Data provided: Begin
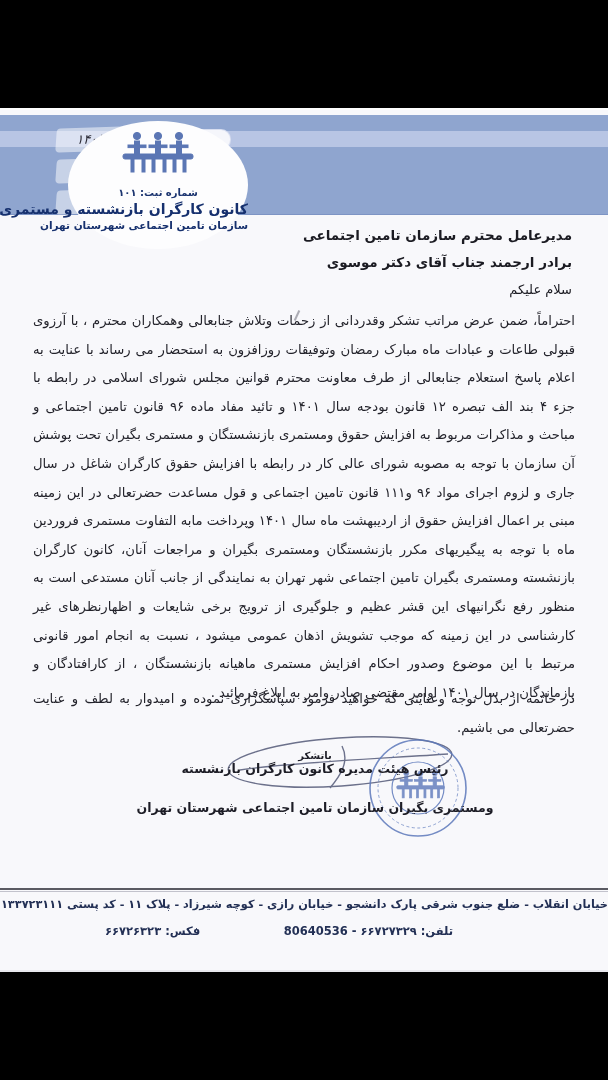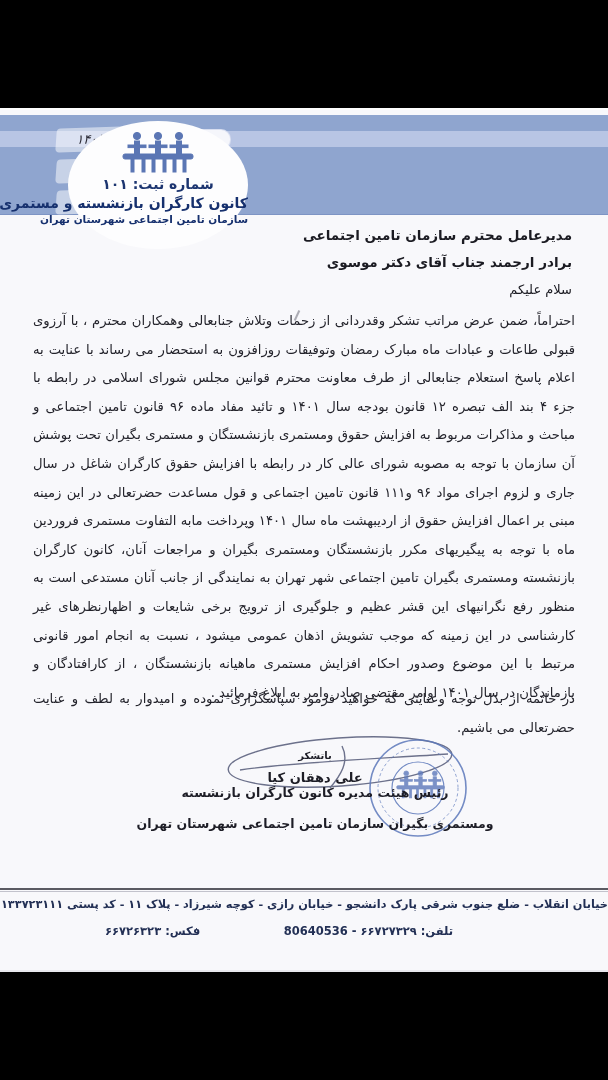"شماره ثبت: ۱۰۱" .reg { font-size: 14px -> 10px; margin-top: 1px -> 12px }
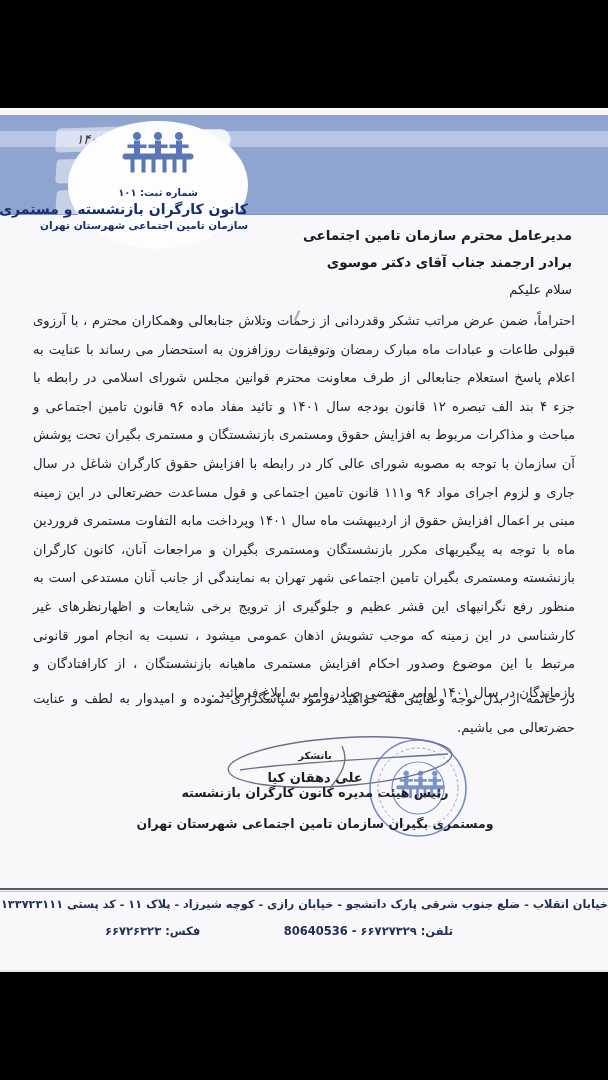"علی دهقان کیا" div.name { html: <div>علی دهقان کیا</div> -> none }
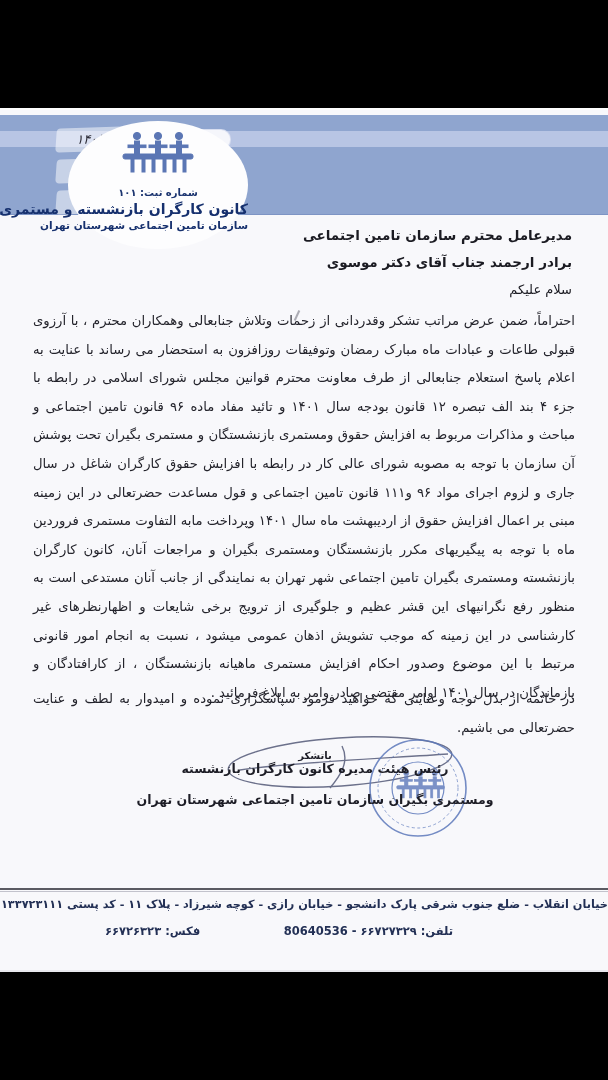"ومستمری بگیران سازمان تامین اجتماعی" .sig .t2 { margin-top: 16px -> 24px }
Data provided: End
Data provided: Begin
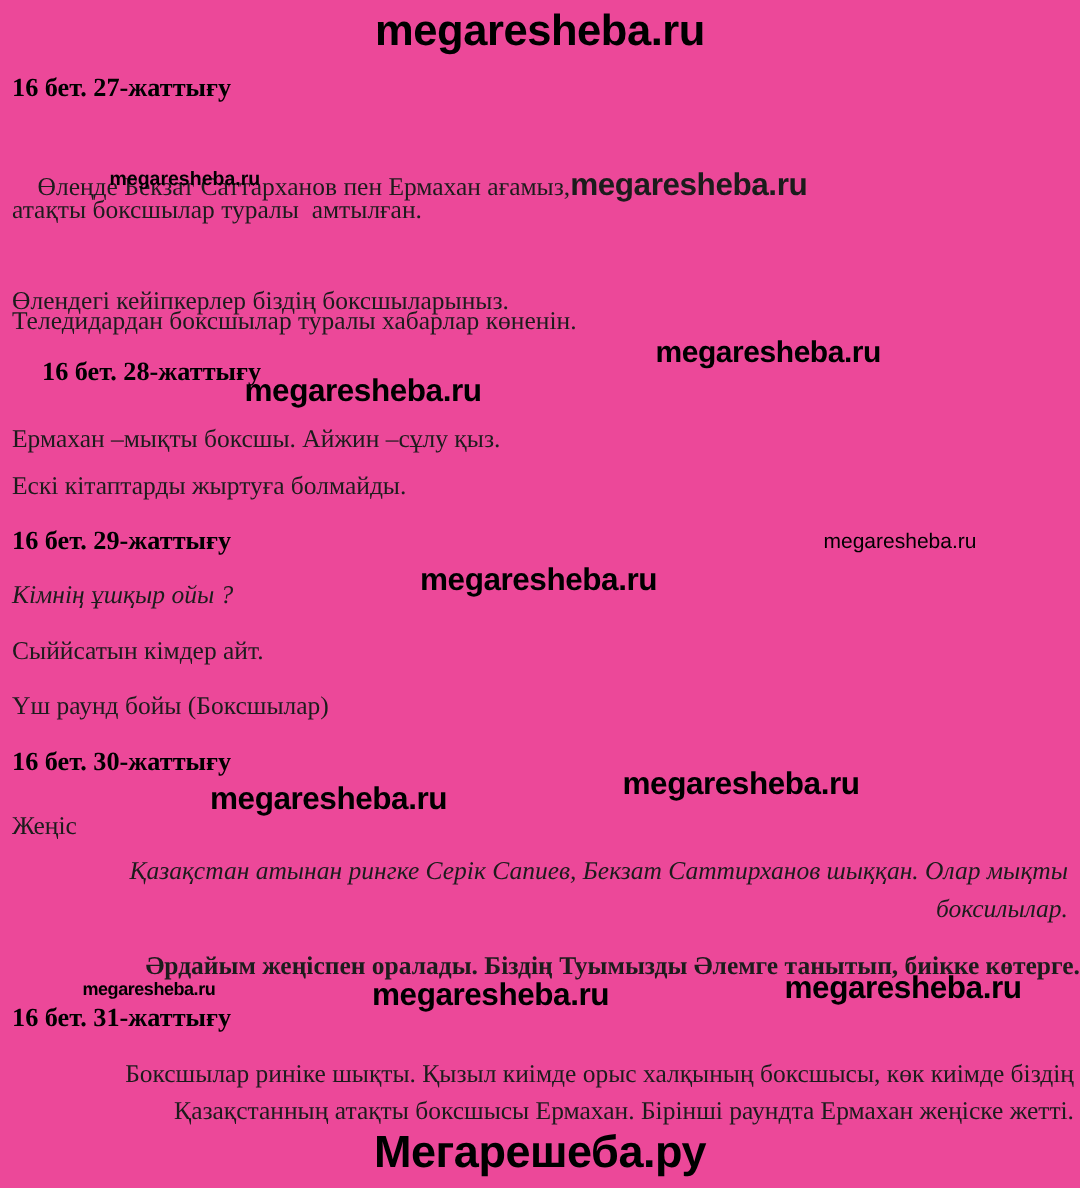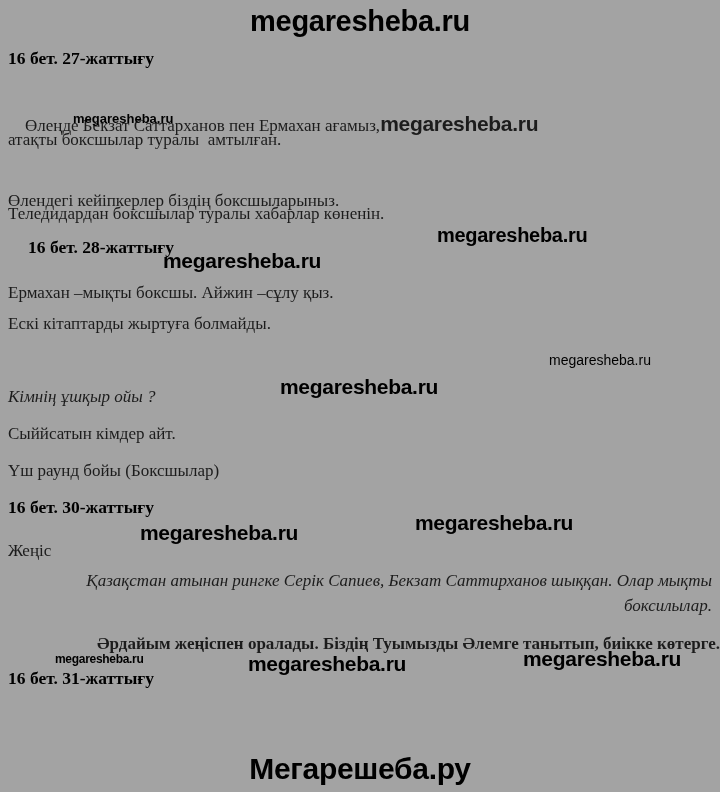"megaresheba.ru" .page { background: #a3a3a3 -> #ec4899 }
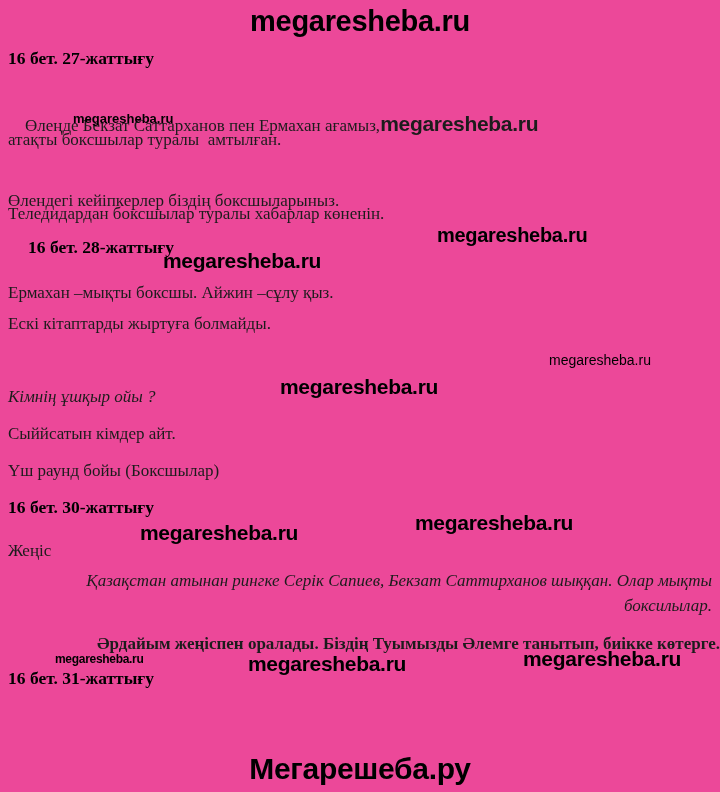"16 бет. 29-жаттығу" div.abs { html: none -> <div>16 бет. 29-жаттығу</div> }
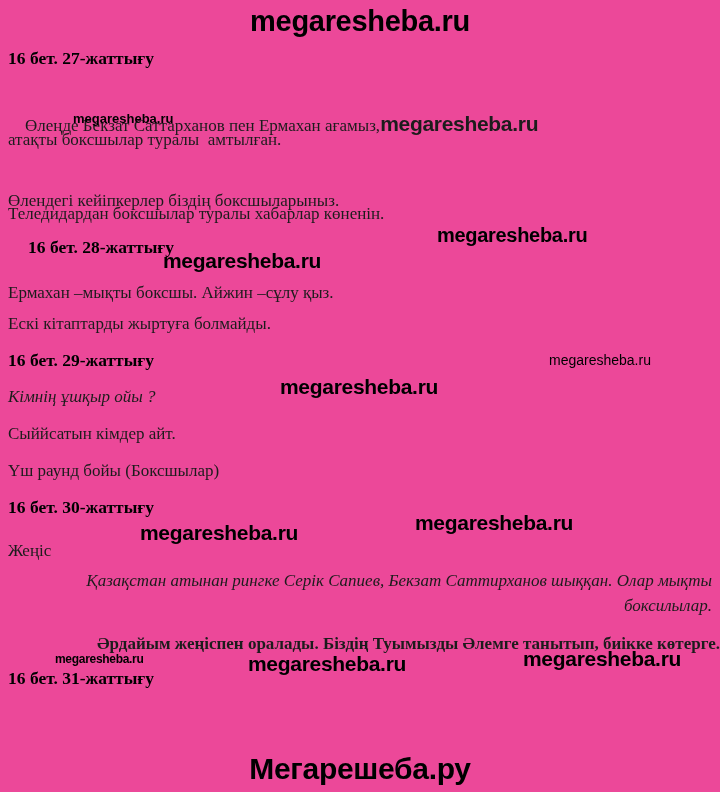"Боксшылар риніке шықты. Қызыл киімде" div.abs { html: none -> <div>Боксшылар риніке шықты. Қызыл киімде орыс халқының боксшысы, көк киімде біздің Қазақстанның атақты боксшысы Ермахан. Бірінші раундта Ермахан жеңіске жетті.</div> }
Data provided: End
# [Goal of the exercise]
Retype only the lines above from the one with "font-size: 14px ->" through the one with "بگیران سازمان تامین", exactly and with both ends. Images stay out.

# [Reply to the exercise]
"شماره ثبت: ۱۰۱" .reg { font-size: 14px -> 10px; margin-top: 1px -> 12px }
"علی دهقان کیا" div.name { html: <div>علی دهقان کیا</div> -> none }
"ومستمری بگیران سازمان تامین اجتماعی" .sig .t2 { margin-top: 16px -> 24px }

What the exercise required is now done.